US Gamer doesn't connote any dangers to microtransactions, but they do point out that it's something you can overlook in the game, as Gran Turismo 6 hasn't altered its gameplay to suit the grind usually associated with persuading gamers to use the cash shop, writing...
“What is different this time around is that you earn fewer cars through racing, but for the most part, it seems Gran Turismo’s microtransactions really are what Sony boss Shuhei Yoshida said they are: the means for someone who can’t play the game much to buy their way through it. That's fine by me: GT6 can have as many microtransactions as it wants as long as it doesn’t feel like the game is being fixed to milk cash out of me like Forza 5 does.”

PlayStation Lifestyle mentions that credits can be tough to come by early in the game – which isn't any different from any other previous Gran Turismo title – but the payout is consistent enough that the game doesn't delve too far into grind-like-a-Chinese-gold-farmer-territory...
“Credits are the in-game currency that you’ll need to purchase and upgrade your cars. Early on these credits can be hard to come by and you may have to grind out a few races to get that car ready for the next step up in competition. Once you make it to the International B level, races earn you considerably more for a first place and will start to add up in a hurry.”
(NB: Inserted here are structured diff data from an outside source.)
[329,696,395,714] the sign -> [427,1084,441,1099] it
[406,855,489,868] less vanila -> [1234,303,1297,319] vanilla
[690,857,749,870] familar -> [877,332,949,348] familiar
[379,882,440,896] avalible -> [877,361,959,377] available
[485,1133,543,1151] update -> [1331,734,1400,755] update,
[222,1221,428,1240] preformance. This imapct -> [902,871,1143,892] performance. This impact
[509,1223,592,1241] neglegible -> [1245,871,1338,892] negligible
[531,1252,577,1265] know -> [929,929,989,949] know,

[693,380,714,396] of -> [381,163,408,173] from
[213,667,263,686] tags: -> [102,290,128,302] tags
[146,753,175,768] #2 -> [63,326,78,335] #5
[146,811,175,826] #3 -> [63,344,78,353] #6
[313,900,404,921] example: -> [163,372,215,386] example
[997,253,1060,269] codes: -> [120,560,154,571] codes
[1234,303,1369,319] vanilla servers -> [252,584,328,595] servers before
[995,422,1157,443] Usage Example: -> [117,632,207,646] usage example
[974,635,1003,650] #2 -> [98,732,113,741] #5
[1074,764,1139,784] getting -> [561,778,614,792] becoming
If you think this makes the Doritocracy look good, you may be thinking too positively too soon. The largest gaming site out there, IGN, completely forgoes the mention of microtransactions altogether in their review.
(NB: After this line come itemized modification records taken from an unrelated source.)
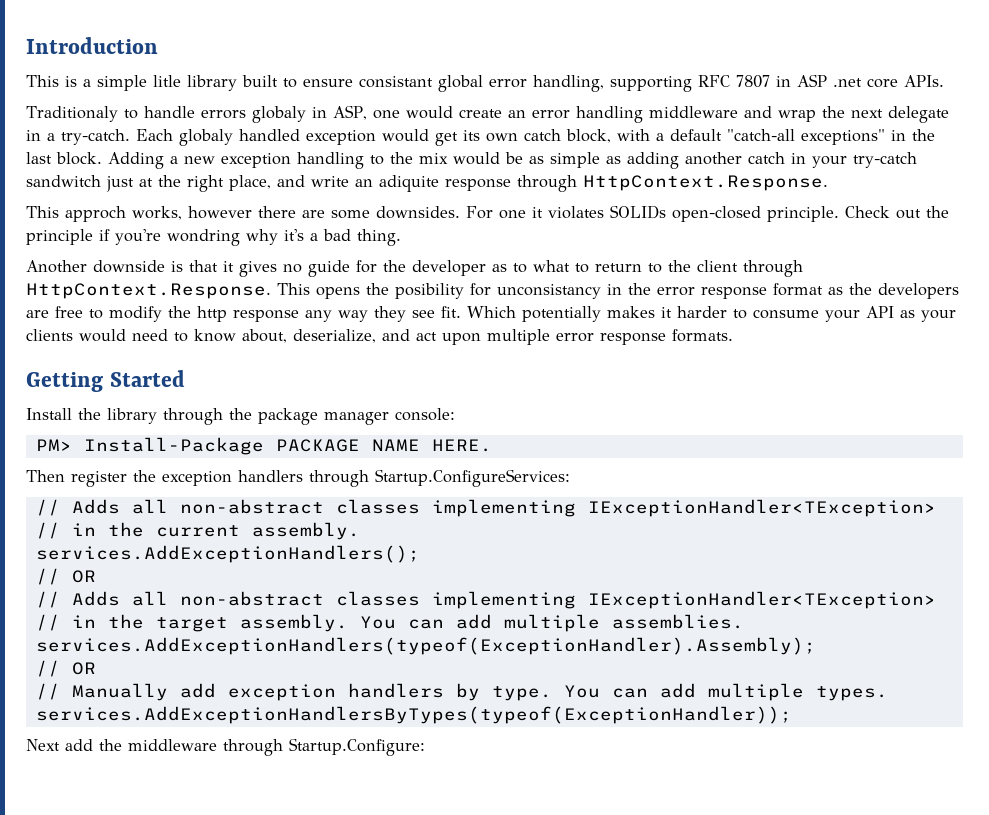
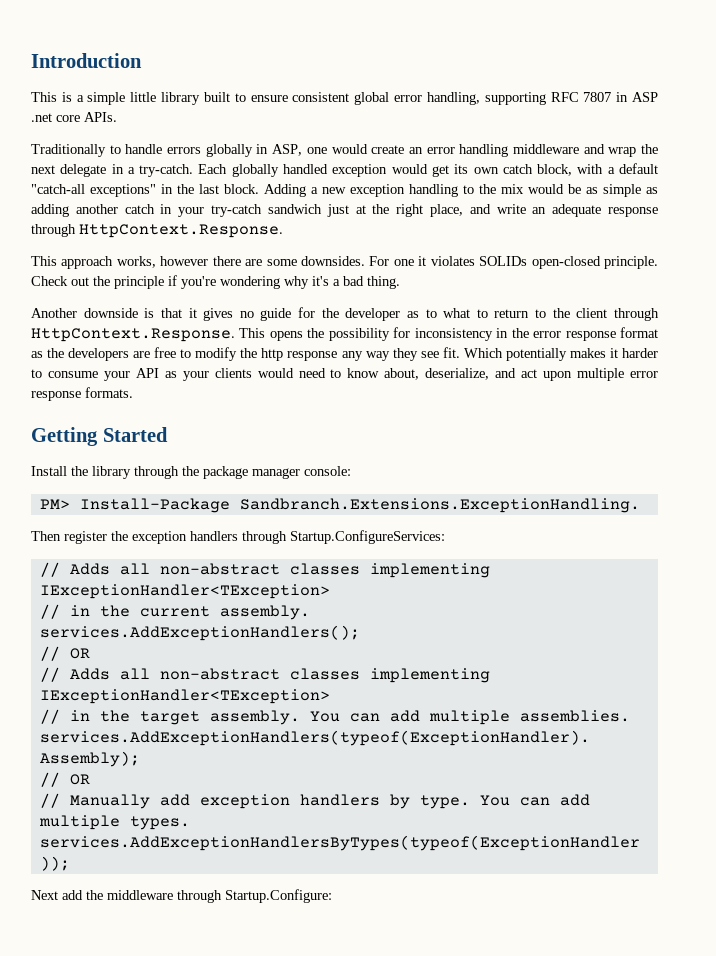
[153,75,181,87] litle -> [130,92,157,102] little
[359,76,433,88] consistant -> [292,92,350,102] consistent
[26,106,118,122] Traditionaly -> [31,144,106,157] Traditionally
[251,106,306,123] globaly -> [205,144,253,157] globally
[179,129,233,146] globaly -> [231,164,279,177] globally
[26,175,101,187] sandwitch -> [267,204,322,214] sandwich
[379,175,439,192] adiquite -> [552,204,602,217] adequate
[65,206,126,222] approch -> [61,256,114,269] approach
[167,229,240,246] wondring -> [220,276,280,289] wondering
[395,283,601,299] posibility for unconsistancy -> [328,327,493,341] possibility for inconsistency
[275,439,492,452] PACKAGE NAME HERE. -> [239,498,640,513] Sandbranch.Extensions.ExceptionHandling.

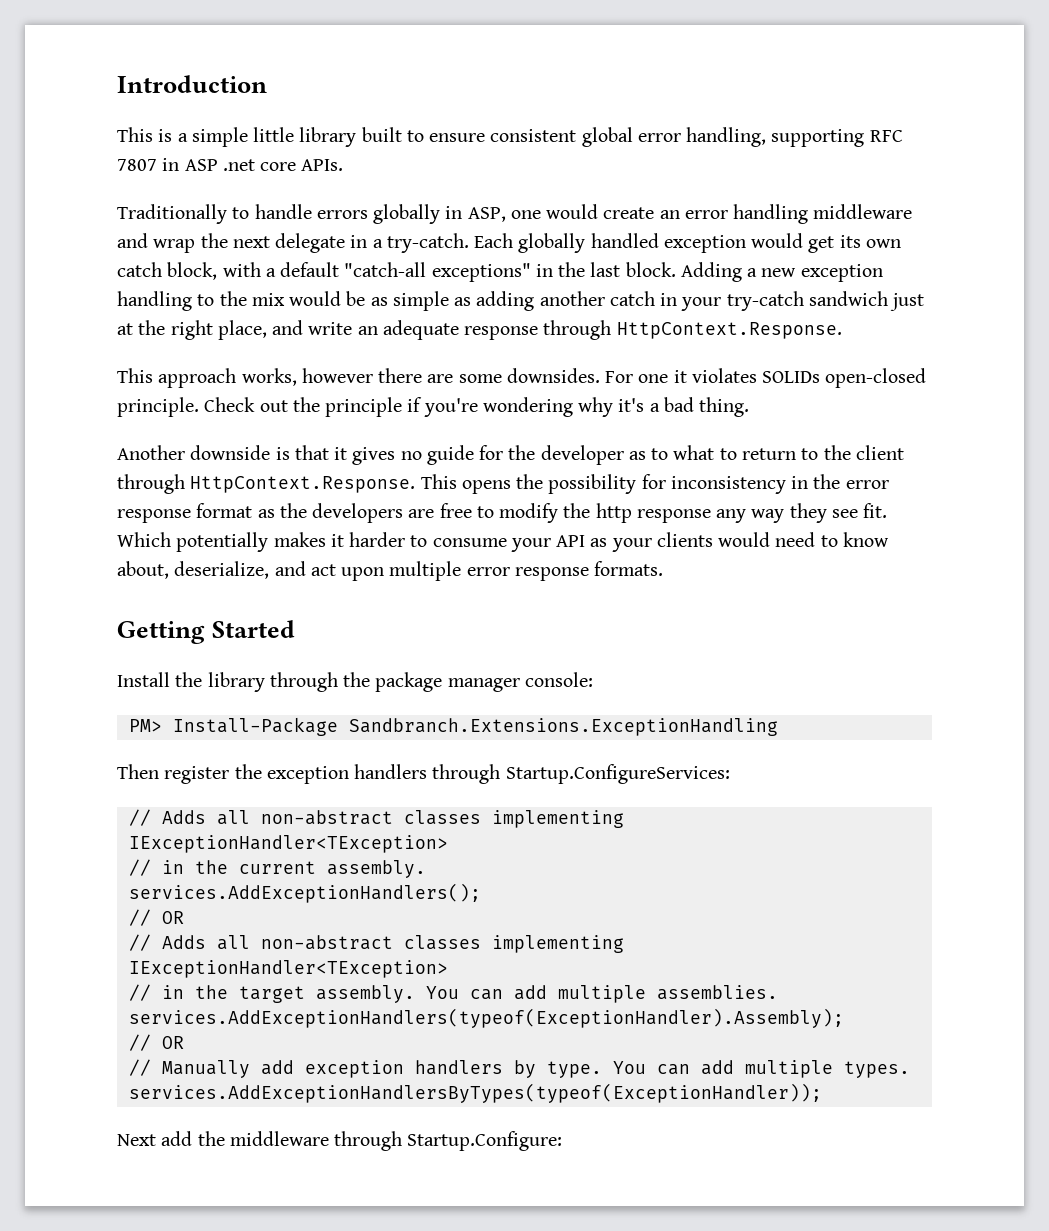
[239,498,640,513] Sandbranch.Extensions.ExceptionHandling. -> [348,718,778,736] Sandbranch.Extensions.ExceptionHandling

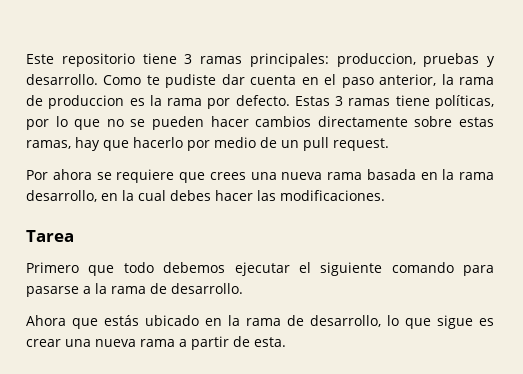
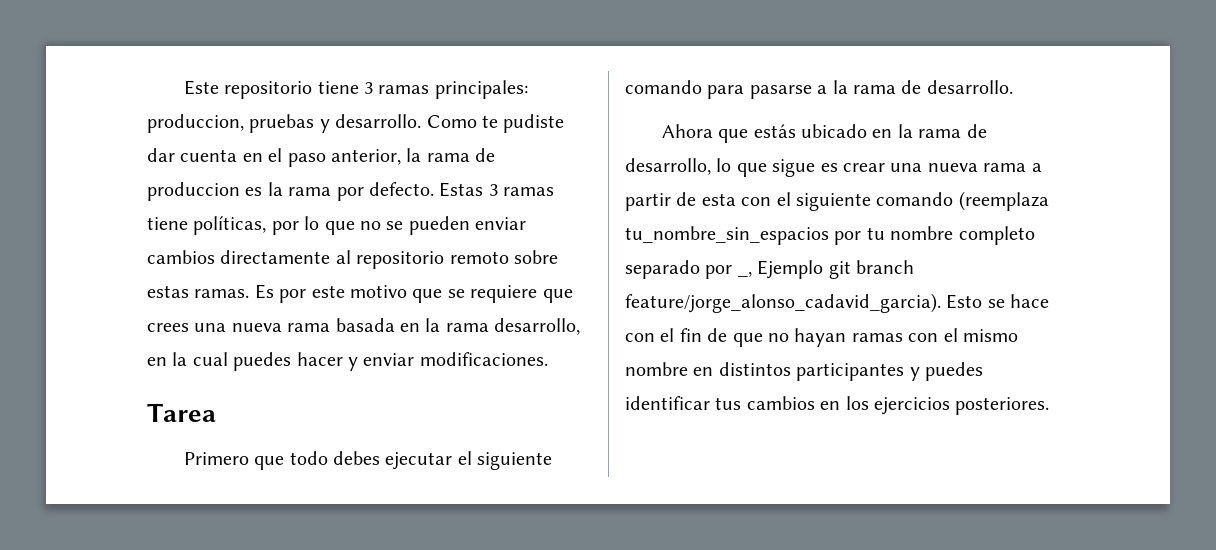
[210,116,249,127] hacer -> [475,217,527,230] enviar
[414,116,495,127] [26,137,389,151] [26,169,92,180] sobre estas ramas, hay que hacerlo por medio de un pull request. // Por ahora -> [335,250,558,269] [147,284,443,303] al repositorio remoto sobre estas ramas. Es por este motivo que
[170,190,276,201] debes hacer las -> [233,352,415,371] puedes hacer y enviar
[163,262,226,273] debemos -> [332,451,380,465] debes
[254,337,286,347] esta. -> [701,191,1049,211] [625,226,1035,245] [625,260,914,279] [625,293,1050,313] [625,328,1018,347] [625,362,983,381] [625,396,1050,415] esta con el siguiente comando (reemplaza tu_nombre_sin_espacios por tu nombre completo separado por _, Ejemplo git branch feature/jorge_alonso_cadavid_garcia). Esto se hace con el fin de que no hayan ramas con el mismo nombre en distintos participantes y puedes identificar tus cambios en los ejercicios posteriores.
This is one of the more disheartening revelations given that it would take several Metacritic reviews from other large and mid-tier sites combined to make up for the amount of pagehits that an IGN review will garner, even more-so for a high-profile title like Gran Turismo 6. Yet, unfortunately, gamers reading IGN's review won't receive much info as to whether or not cash shop pervasiveness is an issue in Gran Turismo 6, much like many gamers weren't made aware that the microtransactions played such a prominent role in NBA 2K14.
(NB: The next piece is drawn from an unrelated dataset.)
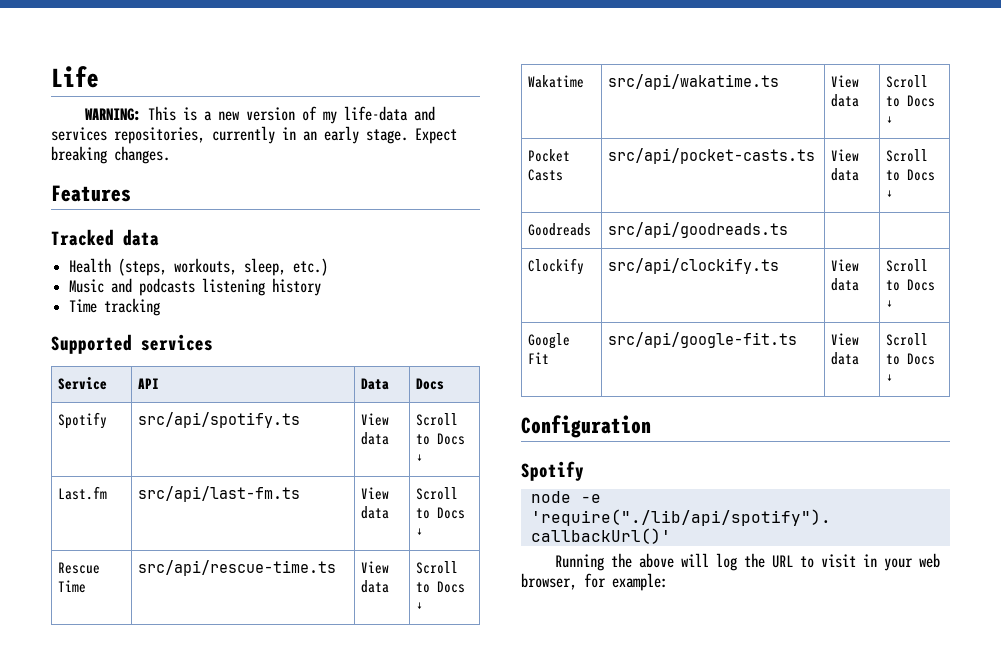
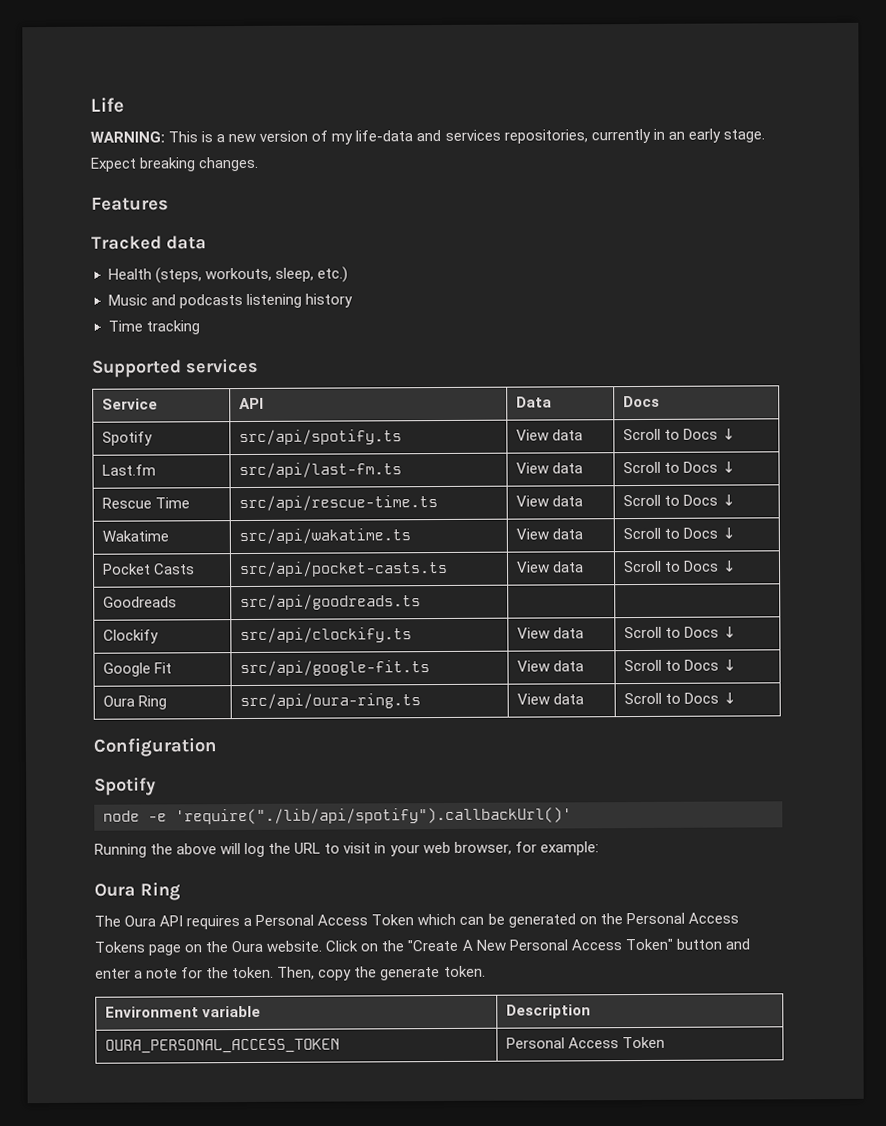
(894, 378) none -> [103,695,168,710] [240,693,422,710] [517,693,585,705] [624,692,737,705] // Oura Ring | src/api/oura-ring.ts | View data | Scroll to Docs ↓
(668, 582) none -> [94,882,181,901] [94,912,739,930] [94,938,750,956] [95,965,486,981] [105,1005,262,1018] [506,1004,592,1019] [105,1038,341,1054] [506,1036,666,1049] // Oura Ring // The Oura API requires a Personal Access Token which can be generated on the Personal Access Tokens page on the Oura website. Click on the "Create A New Personal Access Token" button and enter a note for the token. Then, copy the generate token. // Environment variable | Description // OURA_PERSONAL_ACCESS_TOKEN | Personal Access Token

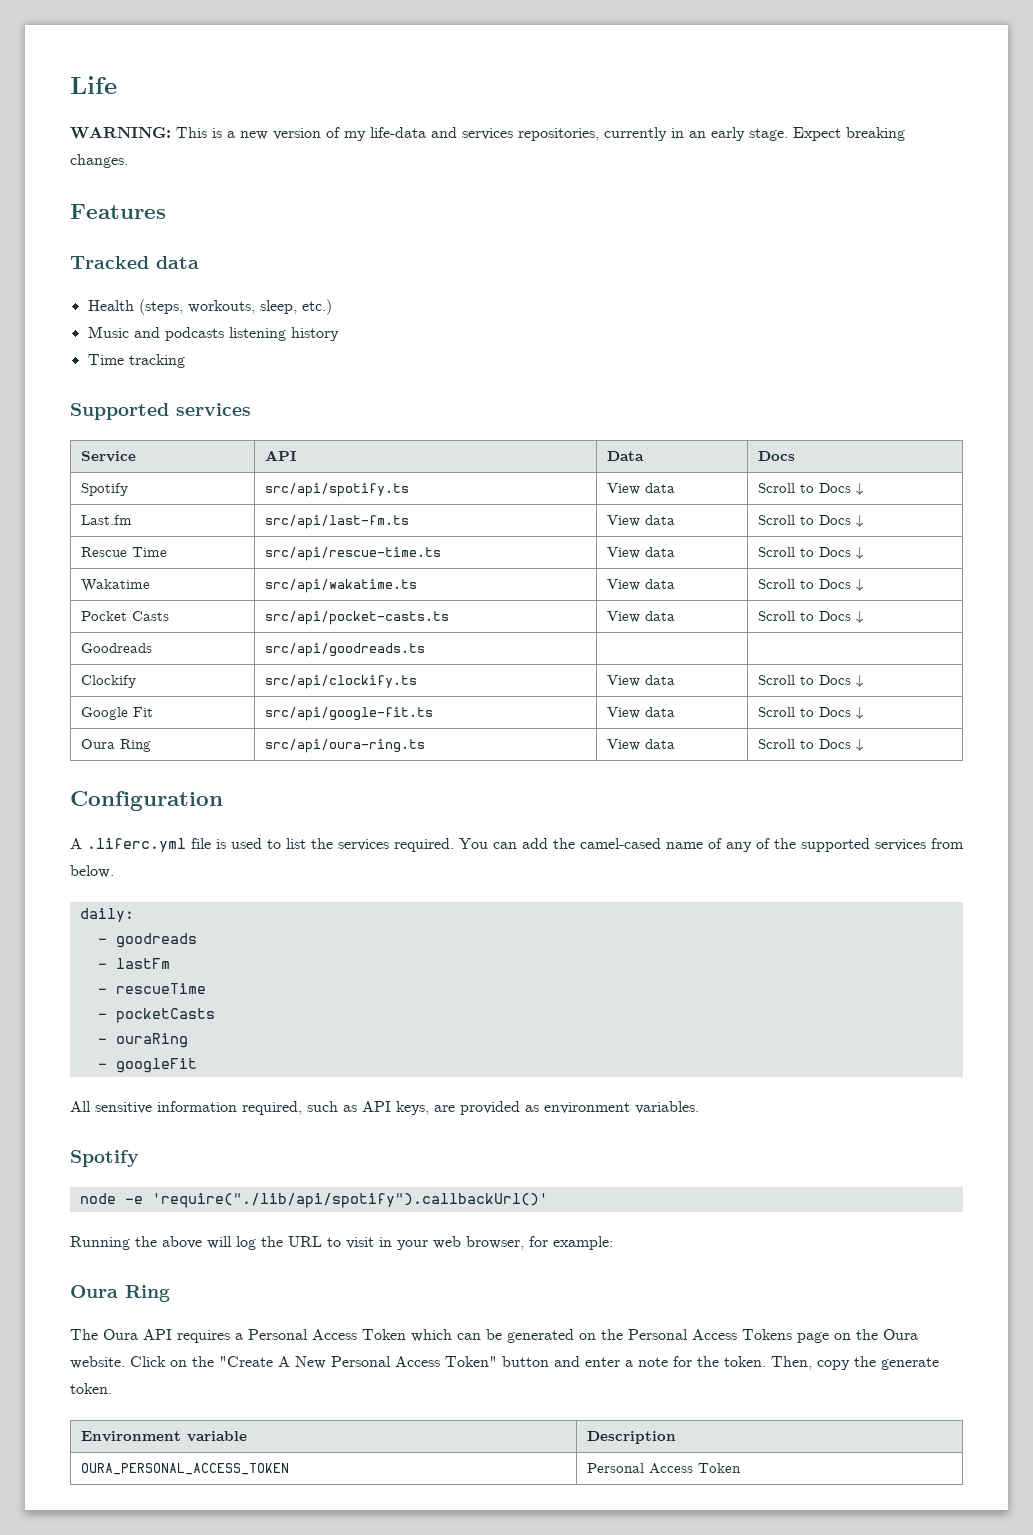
(217, 747) none -> [70,838,964,852] [70,865,114,878] [79,908,134,922] [97,933,197,948] [97,958,170,969] [97,983,206,994] [97,1008,215,1023] [97,1033,188,1048] [97,1058,197,1073] [70,1101,699,1115] // A .liferc.yml file is used to list the services required. You can add the camel-cased name of any of the supported services from below. // daily: // - goodreads // - lastFm // - rescueTime // - pocketCasts // - ouraRing // - googleFit // All sensitive information required, such as API keys, are provided as environment variables.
Thankfully, IGN's fumble was recovered by Gamespot's save. An article was posted about Gran Turismo 6's review still being in progress, and writer Joseph Barron makes it abundantly clear that they will address the microtransactions in the final review. Thank you, Gamespot.

It looks like the Doritocracy are willing to share the nachos with the community this time around.

Keep in mind, though, that this is not a brand thing; it's not platform partisanship; this is not console bias dictating the decision to leave out important pro-consumer issues. This is an industry thing.

Hopefully we'll see more reviews along the lines of the ones popping up for Gran Turismo 6, where reviewers are honestly taking into account the important issues that gamers feel need to be addressed, before said gamers commit to that $60 first-week purchase publishers worship oh so much.